Never noticed this. However, some Chinese places (take out) give you this really horrible duck sauce (neon pink in color).
I usually throw it out.

I have this issue too (in PA) and it got worse when our local Chinese place (which is otherwise awesome and does a whole line of dedicated vegetarian dishes in separate woks) put the boxes with the mustard, duck and soy sauce packets behind the counter rather than on top. But I agree that this is about cost. 500 duck sauce packets are $7.99 while soy is half the price. And mustard is costliest of all.

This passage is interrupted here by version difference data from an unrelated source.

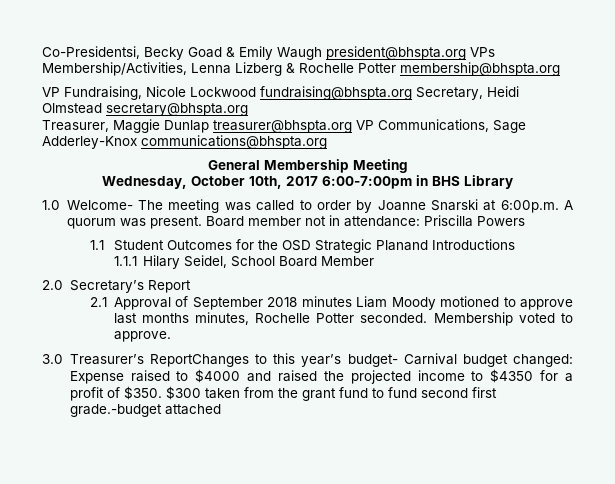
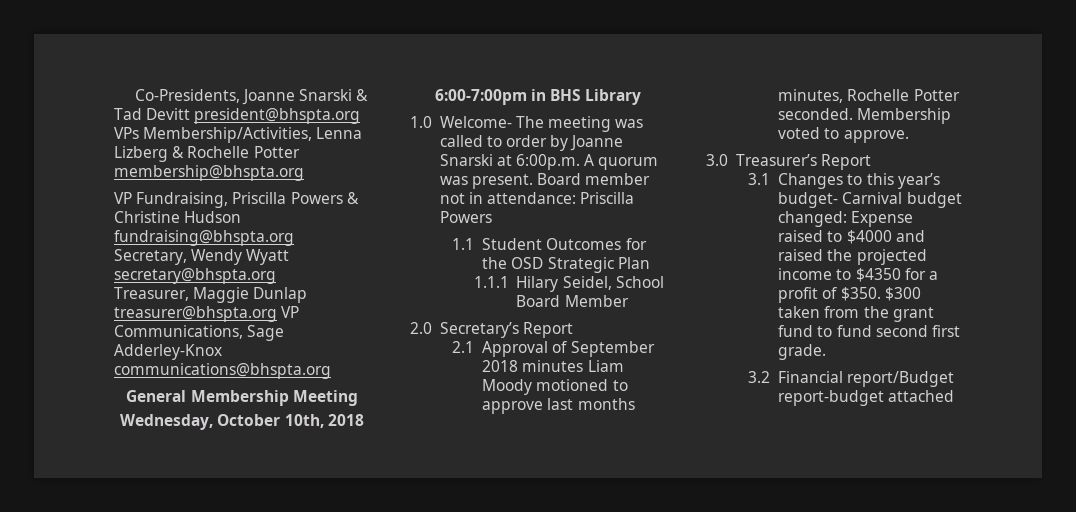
- Co-Presidentsi, Becky Goad & Emily Waugh president@bhspta.org VPs Membership/Activities, Lenna Lizberg & Rochelle Potter membership@bhspta.org
+ Co-Presidents, Joanne Snarski & Tad Devitt president@bhspta.org VPs Membership/Activities, Lenna Lizberg & Rochelle Potter membership@bhspta.org
- VP Fundraising, Nicole Lockwood fundraising@bhspta.org Secretary, Heidi Olmstead secretary@bhspta.org
+ VP Fundraising, Priscilla Powers & Christine Hudson fundraising@bhspta.org Secretary, Wendy Wyatt secretary@bhspta.org
- Wednesday, October 10th, 2017 6:00-7:00pm in BHS Library
+ Wednesday, October 10th, 2018 6:00-7:00pm in BHS Library
- 1.1 Student Outcomes for the OSD Strategic Planand Introductions
+ 1.1 Student Outcomes for the OSD Strategic Plan
- 3.0 Treasurer’s ReportChanges to this year’s budget- Carnival budget changed: Expense raised to $4000 and raised the projected income to $4350 for a profit of $350.
+ 3.0 Treasurer’s Report
+ 3.1 Changes to this year’s budget- Carnival budget changed: Expense raised to $4000 and raised the projected income to $4350 for a profit of $350.
- $300 taken from the grant fund to fund second first grade.-budget attached
+ $300 taken from the grant fund to fund second first grade.
+ 3.2 Financial report/Budget report-budget attached

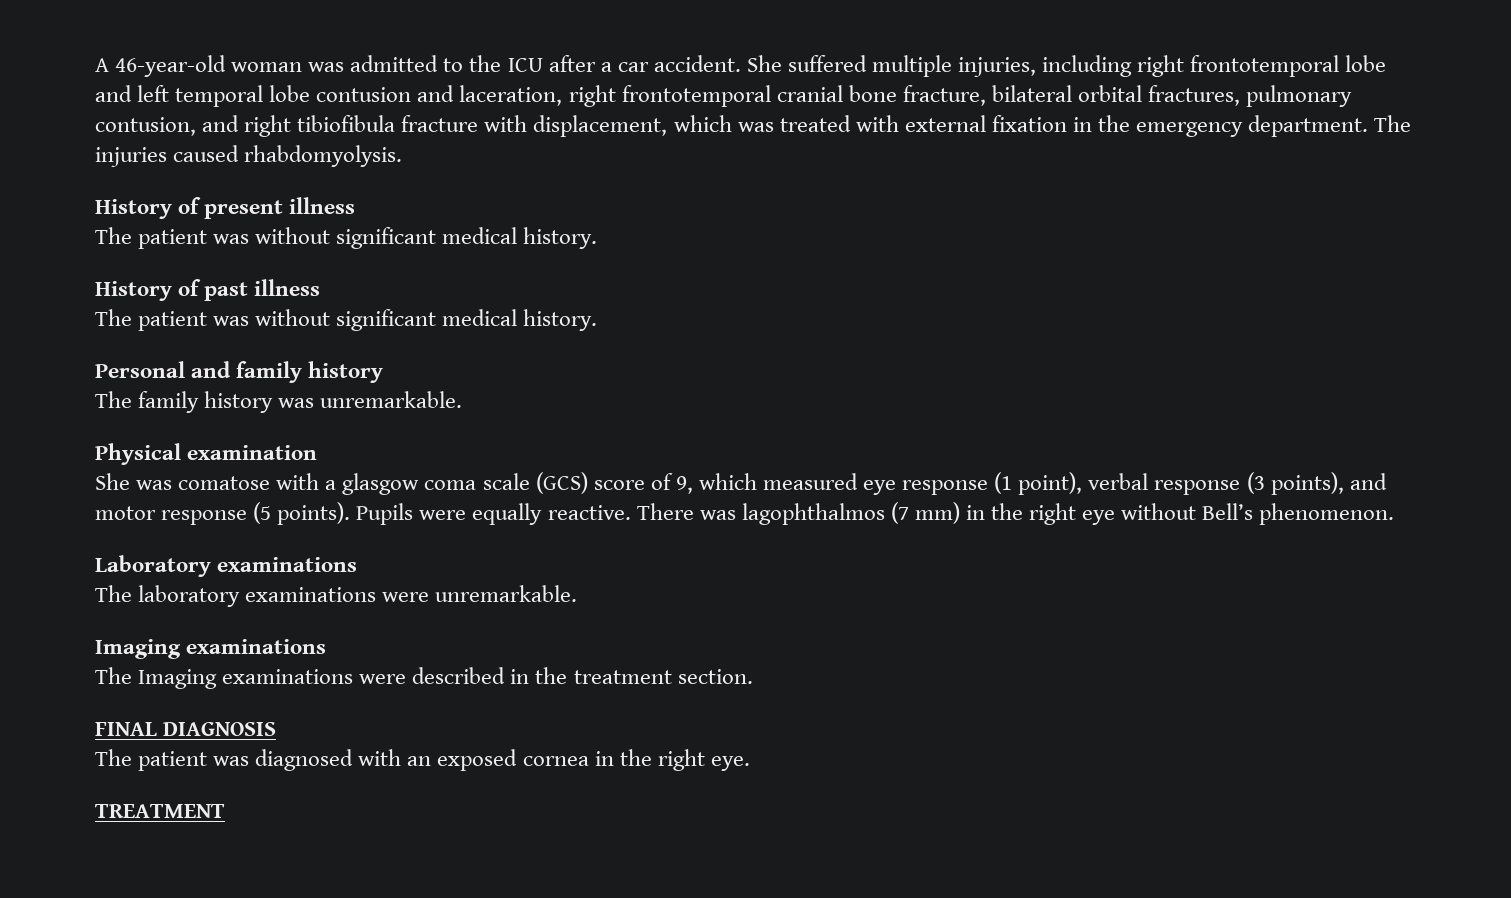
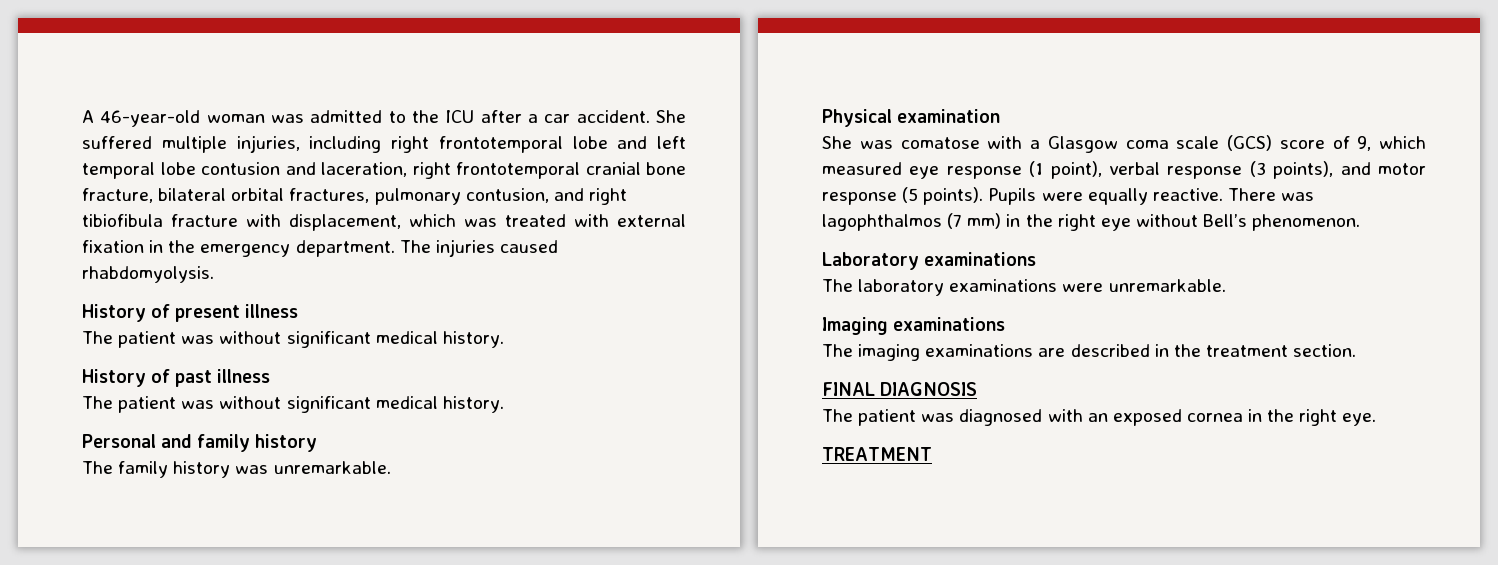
- She was comatose with a glasgow coma scale (GCS) score of 9, which measured eye response (1 point), verbal response (3 points), and motor response (5 points).
+ She was comatose with a Glasgow coma scale (GCS) score of 9, which measured eye response (1 point), verbal response (3 points), and motor response (5 points).
- The Imaging examinations were described in the treatment section.
+ The imaging examinations are described in the treatment section.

I never have the heart to throw the packets out, so I save them in a bowl in the refrigerator. My collection goes back several years! I’ve read the “soy sauce” in the little packets is not, in fact, actual soy sauce, but some brown colored liquid. (I once squirted the contents of a zillion packets into an empty soy sauce bottle, and it was just bitter and yucky tasting.)

I think we need to focus on this part. Duck sauce is nothing like Sweet’n’Sour sauce, at least where I have gotten delivery.

I’m so glad you said this. I grew up calling it “sweet and sour sauce” and I can’t get anyone to believe that this term is actually used for duck sauce.